1. ^aEnvironmental Health Sciences Division, School of Public Health, University of Minnesota, Minneapolis, MN, USA
2. ^bBiostatistics Division, School of Public Health, University of Minnesota, Minneapolis, MN, USA
3. ^cDepartment of Epidemiology, Rollins School of Public Health, Emory University, USA
4. ^dMonsanto Company, St Louis, MO (Retired), USA
5. ^eDow Chemical Company, Midland, MI, USA

Correspondence: Ms. Deanna Scher, Environmental Health Sciences Division, University of Minnesota School of Public Health, MMC 807, 420 Delaware Street SE, Minneapolis, MN 55455, USA. Tel.: +1 612 247 4996. Fax: +1 612 626 4837. E-mail: sche0580@umn.edu

Received 23 January 2006; Accepted 1 May 2006; Published online 21 June 2006.

Abstract

In pesticide biomonitoring studies, researchers typically collect either single voids or daily (24-h) urine samples. Collection of 24-h urine samples is considered the "gold-standard", but this method places a high burden on study volunteers, requires greater resources, and may result in misclassification of exposure or underestimation of dose due to noncompliance with urine collection protocols. To evaluate the potential measurement error introduced by single void samples, we present an analysis of exposure and dose for two commonly used pesticides based on single morning void (MV) and 24-h urine collections in farmers and farm children. The agreement between the MV concentration and its corresponding 24-h concentration was analyzed using simple graphical and statistical techniques and risk assessment methodology. A consistent bias towards overprediction of pesticide concentration was found among the MVs, likely in large part due to the pharmacokinetic time course of the analytes in urine. These results suggest that the use of single voids can either over- or under-estimate daily exposure if recent pesticide applications have occurred.

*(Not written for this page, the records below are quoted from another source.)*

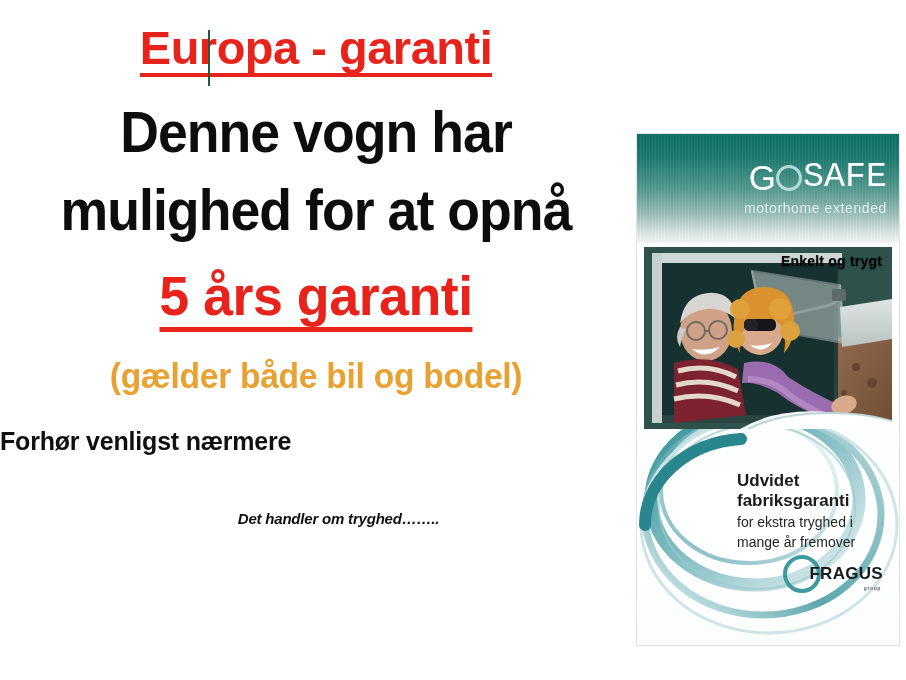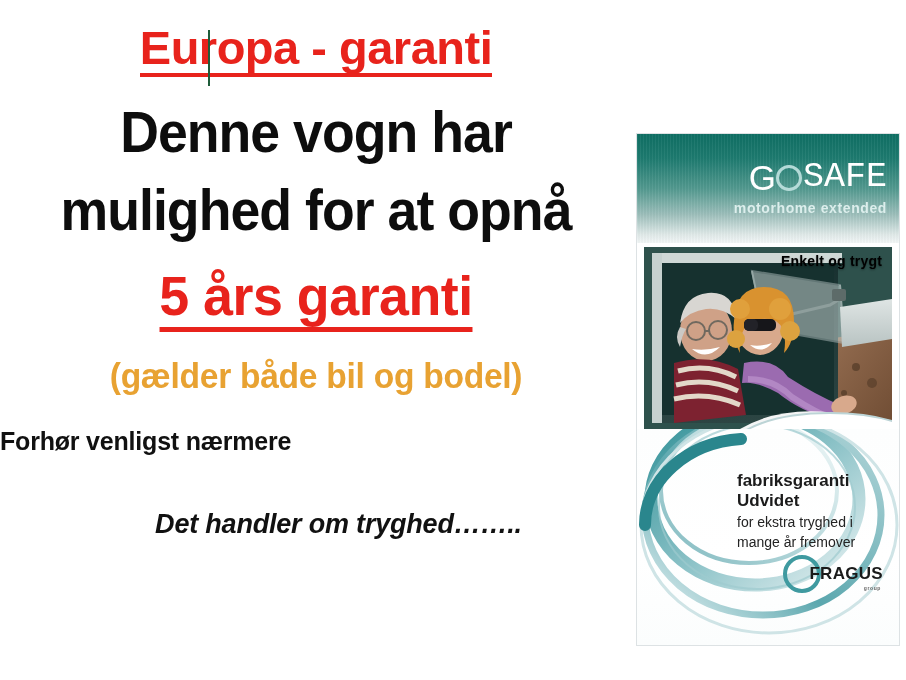"motorhome extended" .gosafe-sub { font-weight: 700 -> 400 }
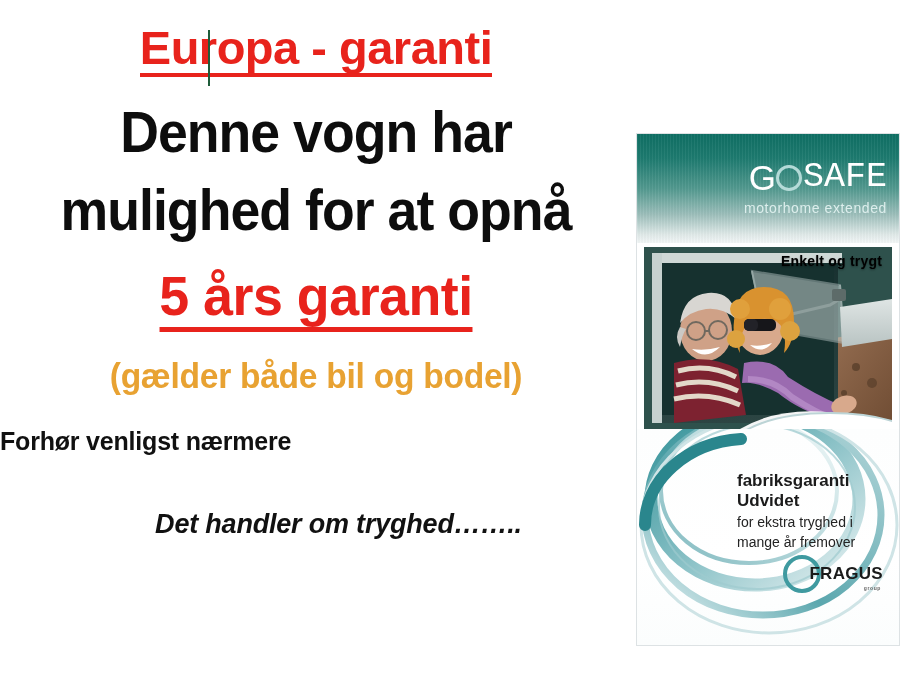"fabriksgaranti" div.copy-h1 { order: before "Udvidet" -> after "Udvidet" }
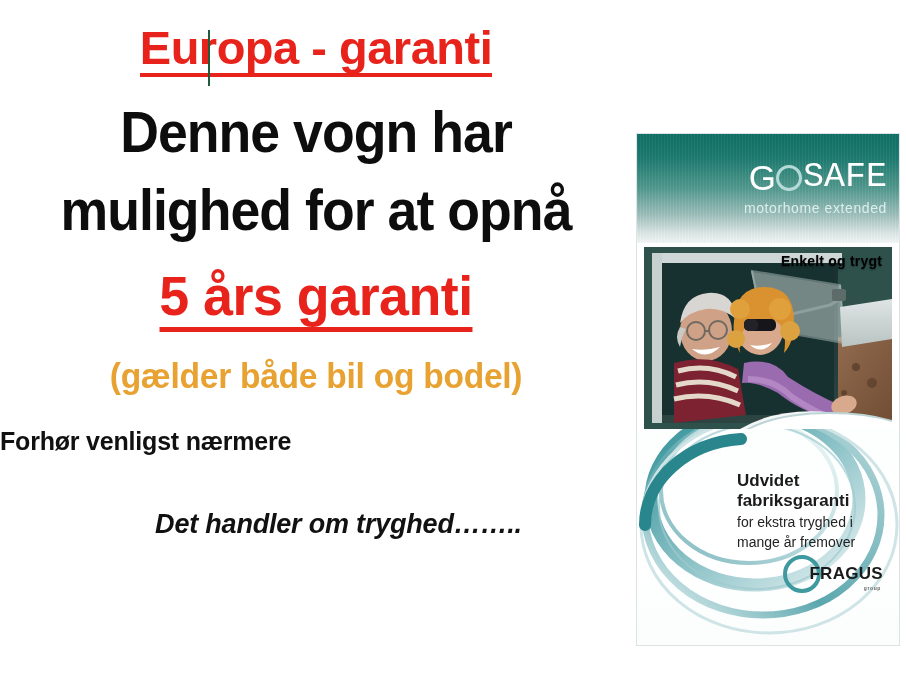"Det handler om tryghed…….." .italic-line { font-size: 27px -> 15px }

This held true for both farmers as well as farm children, who were not directly exposed to the applications. As a result, single void samples influenced the number of children exposed to chlorpyrifos whose daily dose estimates were above levels of toxicologic significance. In populations where fluctuations in pesticide exposure are expected (e.g., farm families), the pharmacokinetics of the pesticide and the timing of exposure events and urine collection must be understood when relying on single voids as a surrogate for longer time-frames of exposure.